What the exercise asks: Your answer should consist only of the records, copied exactly, with the images removed.

◆ ◆ ◆

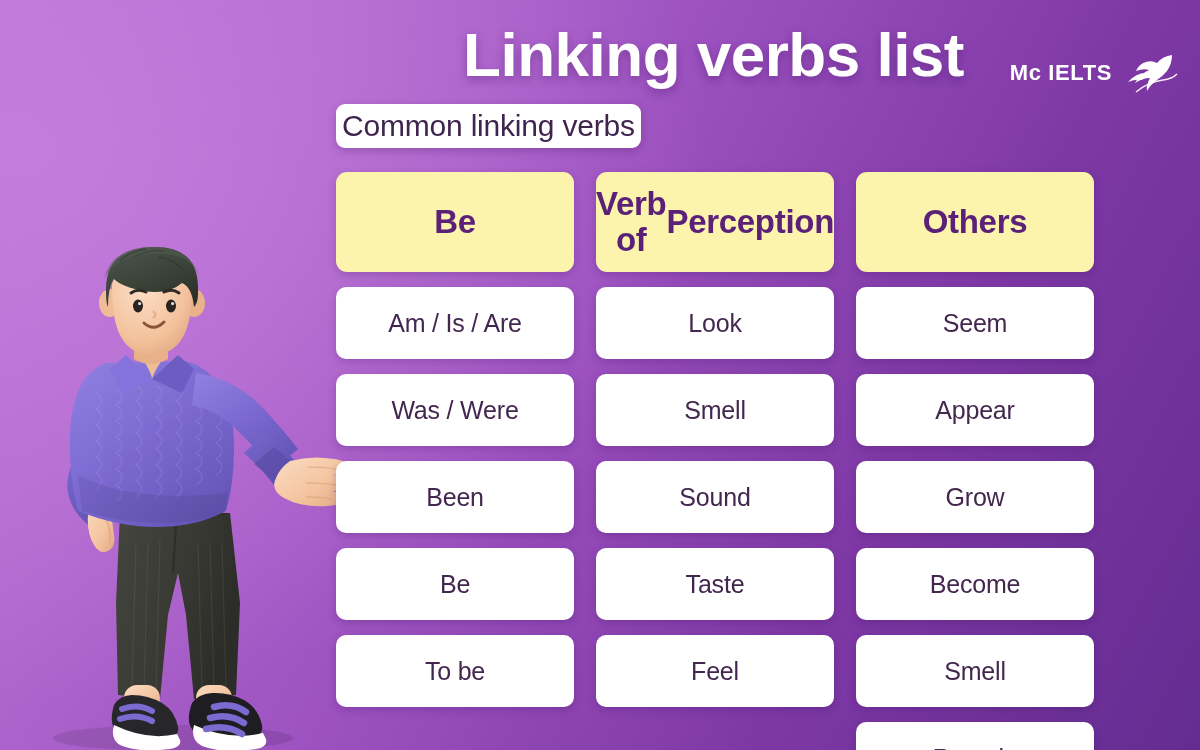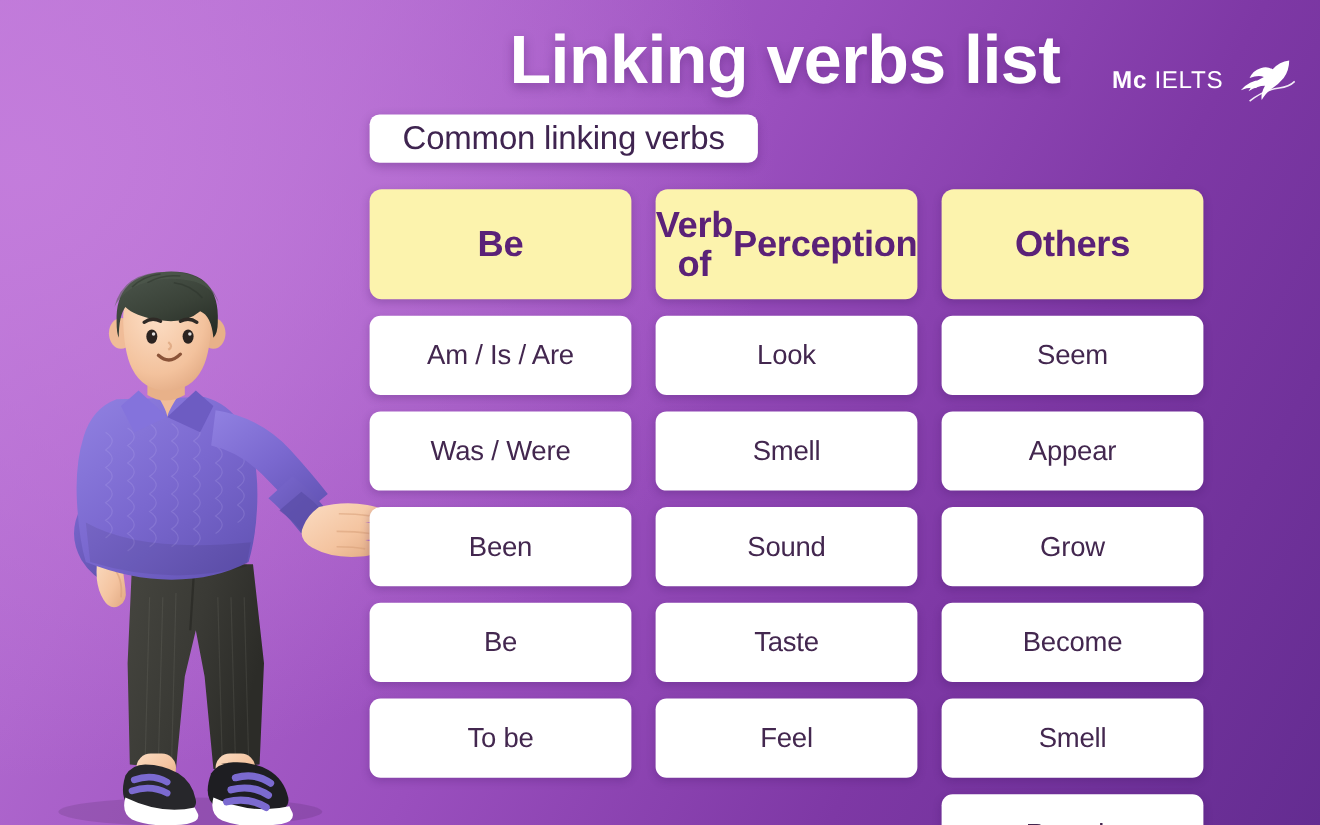--- a/index.html
+++ b/index.html
@@ -48,7 +48,7 @@
   }
   .logo-text { font-size:22px; color:#ffffff; letter-spacing:0.6px; white-space:nowrap; }
   .logo-text b { font-weight:bold; }
-  .logo-text i { font-style:normal; font-weight:400; }
+  .logo-text i { font-style:normal; font-weight:700; }
   .logo-bird { width:56px; height:46px; position:relative; }
 
   

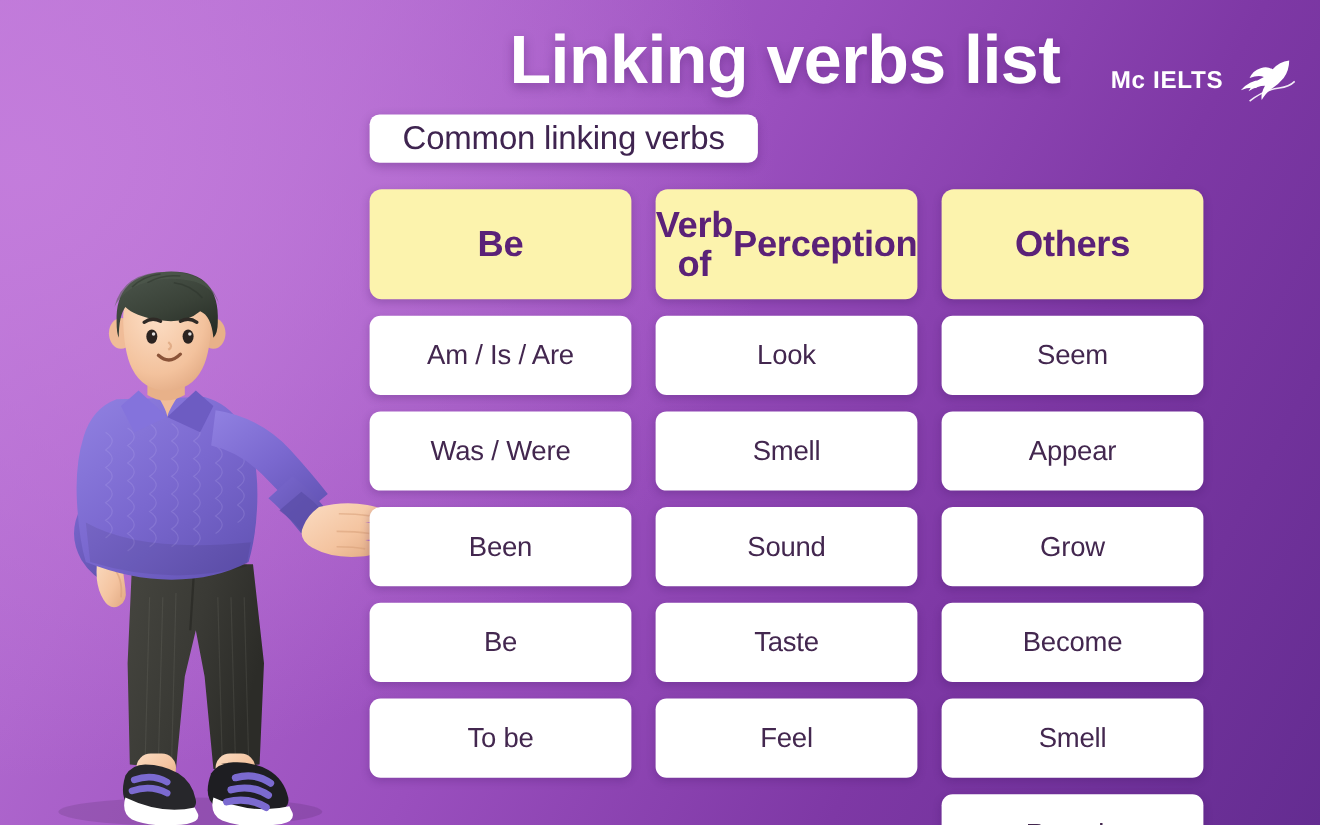--- a/index.html
+++ b/index.html
@@ -30,7 +30,7 @@
   }
   .subtitle-badge {
     position:absolute; left:336px; top:104px;
-    height:44px; padding:0 30px;
+    height:44px; padding:0 6px;
     background:#ffffff;
     border-radius:9px;
     display:flex; align-items:center;

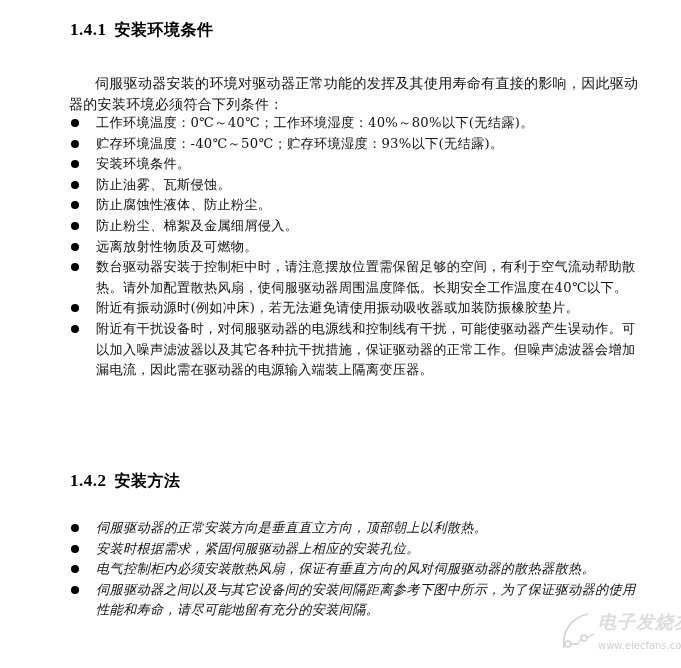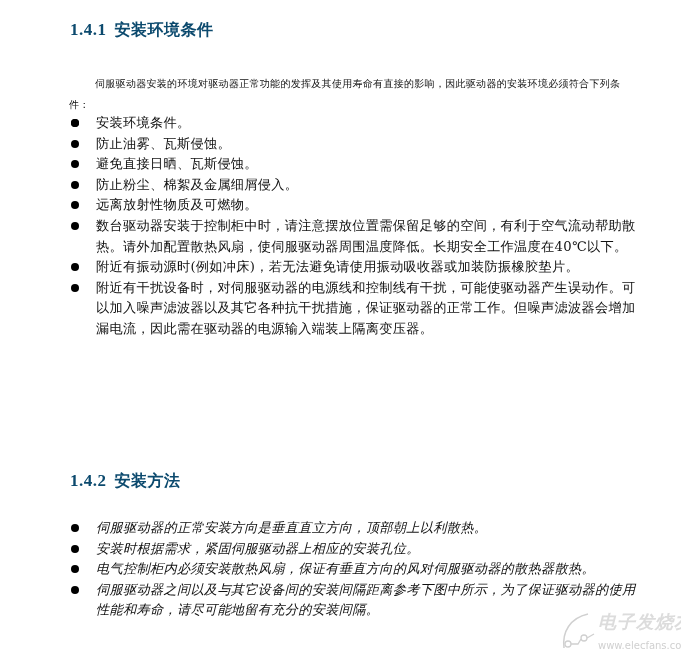--- a/index.html
+++ b/index.html
@@ -27,7 +27,7 @@
       font-weight: bold;
       font-size: 16px;
       letter-spacing: 0.5px;
-      color: #0c4a6e;
+      color: #000000;
       white-space: nowrap;
     }
     .heading .num {

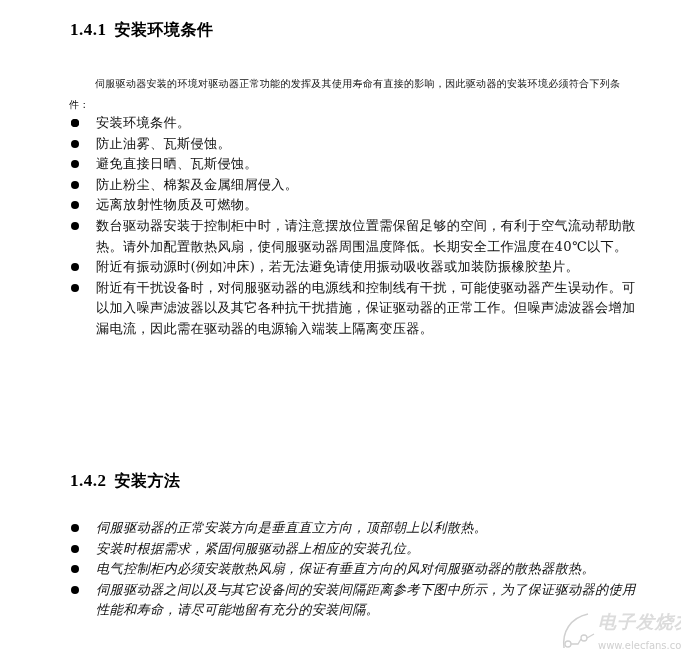--- a/index.html
+++ b/index.html
@@ -40,7 +40,7 @@
       position: absolute;
       left: 69px;
       width: 570px;
-      font-size: 10px;
+      font-size: 14px;
       line-height: 21px;
       text-indent: 26px;
       letter-spacing: 0.3px;

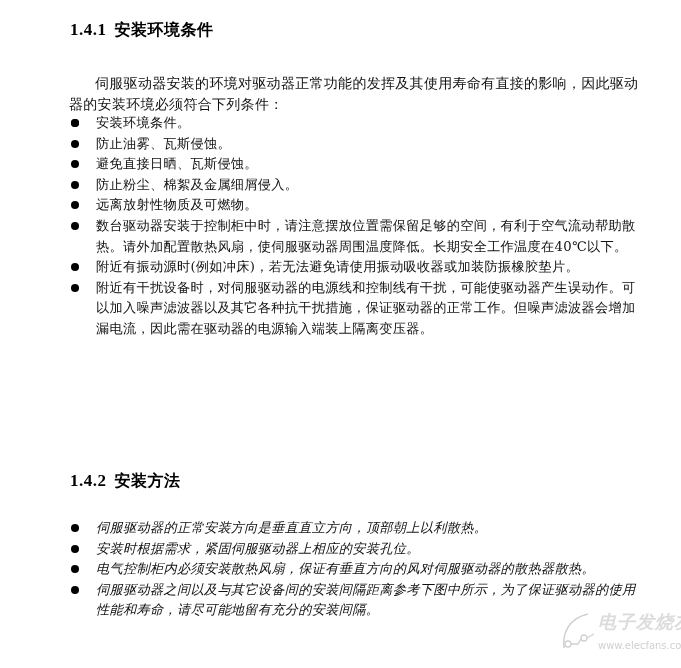--- a/index.html
+++ b/index.html
@@ -113,7 +113,7 @@
   <div class="para" style="top:73px;">伺服驱动器安装的环境对驱动器正常功能的发挥及其使用寿命有直接的影响，因此驱动器的安装环境必须符合下列条件：</div>
 
   <ul class="list" style="top:113px;">
-    <li class="item"><span class="bullet"></span></li>
+    <li class="item"><span class="bullet"></span><span>工作环境温度：0℃～40℃；工作环境湿度：40%～80%以下(无结露)。</span></li>
     <li class="item"><span class="bullet"></span><span>安装环境条件。</span></li>
     <li class="item"><span class="bullet"></span><span>防止油雾、瓦斯侵蚀。</span></li>
     <li class="item"><span class="bullet"></span><span>避免直接日晒、瓦斯侵蚀。</span></li>

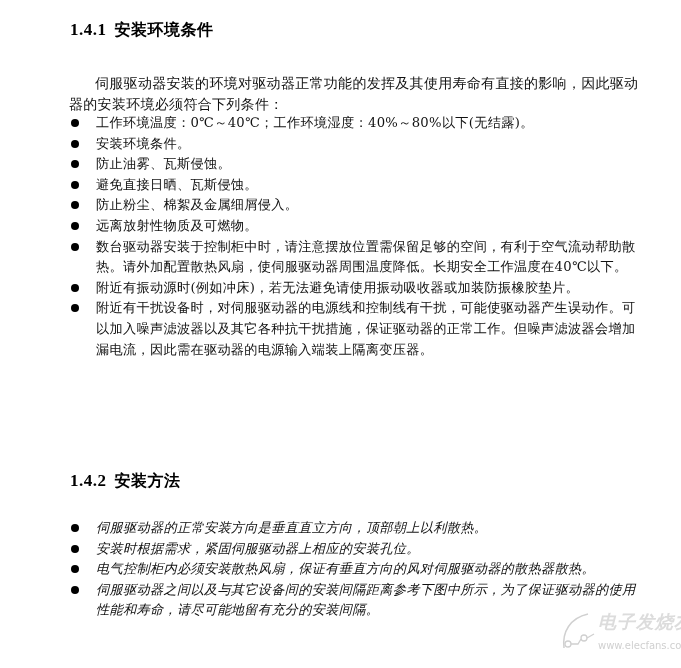--- a/index.html
+++ b/index.html
@@ -114,6 +114,7 @@
 
   <ul class="list" style="top:113px;">
     <li class="item"><span class="bullet"></span><span>工作环境温度：0℃～40℃；工作环境湿度：40%～80%以下(无结露)。</span></li>
+    <li class="item"><span class="bullet"></span><span>贮存环境温度：-40℃～50℃；贮存环境湿度：93%以下(无结露)。</span></li>
     <li class="item"><span class="bullet"></span><span>安装环境条件。</span></li>
     <li class="item"><span class="bullet"></span><span>防止油雾、瓦斯侵蚀。</span></li>
     <li class="item"><span class="bullet"></span><span>避免直接日晒、瓦斯侵蚀。</span></li>

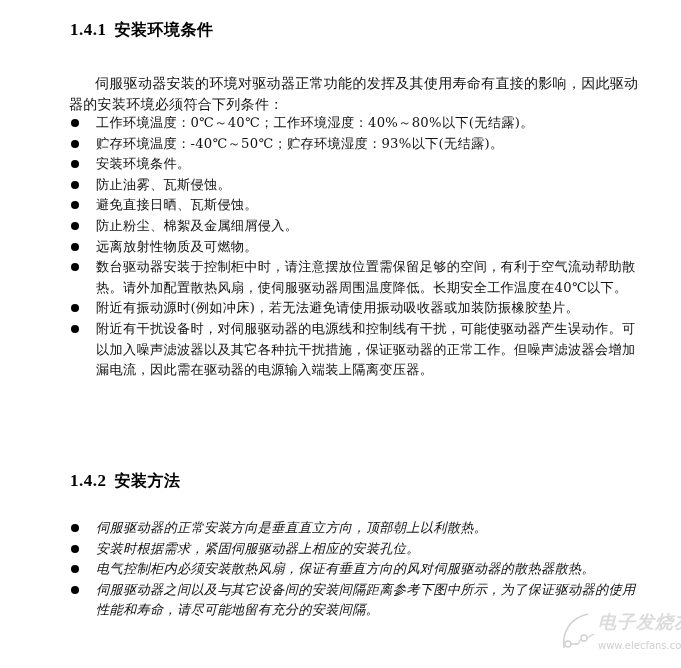--- a/index.html
+++ b/index.html
@@ -117,7 +117,7 @@
     <li class="item"><span class="bullet"></span><span>贮存环境温度：-40℃～50℃；贮存环境湿度：93%以下(无结露)。</span></li>
     <li class="item"><span class="bullet"></span><span>安装环境条件。</span></li>
     <li class="item"><span class="bullet"></span><span>防止油雾、瓦斯侵蚀。</span></li>
-    <li class="item"><span class="bullet"></span><span>避免直接日晒、瓦斯侵蚀。</span></li>
+    <li class="item"><span class="bullet"></span><span>防止腐蚀性液体、防止粉尘。</span></li>
     <li class="item"><span class="bullet"></span><span>防止粉尘、棉絮及金属细屑侵入。</span></li>
     <li class="item"><span class="bullet"></span><span>远离放射性物质及可燃物。</span></li>
     <li class="item"><span class="bullet"></span><span>数台驱动器安装于控制柜中时，请注意摆放位置需保留足够的空间，有利于空气流动帮助散热。请外加配置散热风扇，使伺服驱动器周围温度降低。长期安全工作温度在40℃以下。</span></li>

◆ ◆ ◆

Your response:
--- a/index.html
+++ b/index.html
@@ -48,7 +48,7 @@
   }
   .logo-text { font-size:22px; color:#ffffff; letter-spacing:0.6px; white-space:nowrap; }
   .logo-text b { font-weight:bold; }
-  .logo-text i { font-style:normal; font-weight:400; }
+  .logo-text i { font-style:normal; font-weight:700; }
   .logo-bird { width:56px; height:46px; position:relative; }
 
   

--- a/index.html
+++ b/index.html
@@ -30,7 +30,7 @@
   }
   .subtitle-badge {
     position:absolute; left:336px; top:104px;
-    height:44px; padding:0 30px;
+    height:44px; padding:0 6px;
     background:#ffffff;
     border-radius:9px;
     display:flex; align-items:center;

--- a/index.html
+++ b/index.html
@@ -27,7 +27,7 @@
       font-weight: bold;
       font-size: 16px;
       letter-spacing: 0.5px;
-      color: #0c4a6e;
+      color: #000000;
       white-space: nowrap;
     }
     .heading .num {

--- a/index.html
+++ b/index.html
@@ -40,7 +40,7 @@
       position: absolute;
       left: 69px;
       width: 570px;
-      font-size: 10px;
+      font-size: 14px;
       line-height: 21px;
       text-indent: 26px;
       letter-spacing: 0.3px;

--- a/index.html
+++ b/index.html
@@ -113,7 +113,7 @@
   <div class="para" style="top:73px;">伺服驱动器安装的环境对驱动器正常功能的发挥及其使用寿命有直接的影响，因此驱动器的安装环境必须符合下列条件：</div>
 
   <ul class="list" style="top:113px;">
-    <li class="item"><span class="bullet"></span></li>
+    <li class="item"><span class="bullet"></span><span>工作环境温度：0℃～40℃；工作环境湿度：40%～80%以下(无结露)。</span></li>
     <li class="item"><span class="bullet"></span><span>安装环境条件。</span></li>
     <li class="item"><span class="bullet"></span><span>防止油雾、瓦斯侵蚀。</span></li>
     <li class="item"><span class="bullet"></span><span>避免直接日晒、瓦斯侵蚀。</span></li>

--- a/index.html
+++ b/index.html
@@ -114,6 +114,7 @@
 
   <ul class="list" style="top:113px;">
     <li class="item"><span class="bullet"></span><span>工作环境温度：0℃～40℃；工作环境湿度：40%～80%以下(无结露)。</span></li>
+    <li class="item"><span class="bullet"></span><span>贮存环境温度：-40℃～50℃；贮存环境湿度：93%以下(无结露)。</span></li>
     <li class="item"><span class="bullet"></span><span>安装环境条件。</span></li>
     <li class="item"><span class="bullet"></span><span>防止油雾、瓦斯侵蚀。</span></li>
     <li class="item"><span class="bullet"></span><span>避免直接日晒、瓦斯侵蚀。</span></li>

--- a/index.html
+++ b/index.html
@@ -117,7 +117,7 @@
     <li class="item"><span class="bullet"></span><span>贮存环境温度：-40℃～50℃；贮存环境湿度：93%以下(无结露)。</span></li>
     <li class="item"><span class="bullet"></span><span>安装环境条件。</span></li>
     <li class="item"><span class="bullet"></span><span>防止油雾、瓦斯侵蚀。</span></li>
-    <li class="item"><span class="bullet"></span><span>避免直接日晒、瓦斯侵蚀。</span></li>
+    <li class="item"><span class="bullet"></span><span>防止腐蚀性液体、防止粉尘。</span></li>
     <li class="item"><span class="bullet"></span><span>防止粉尘、棉絮及金属细屑侵入。</span></li>
     <li class="item"><span class="bullet"></span><span>远离放射性物质及可燃物。</span></li>
     <li class="item"><span class="bullet"></span><span>数台驱动器安装于控制柜中时，请注意摆放位置需保留足够的空间，有利于空气流动帮助散热。请外加配置散热风扇，使伺服驱动器周围温度降低。长期安全工作温度在40℃以下。</span></li>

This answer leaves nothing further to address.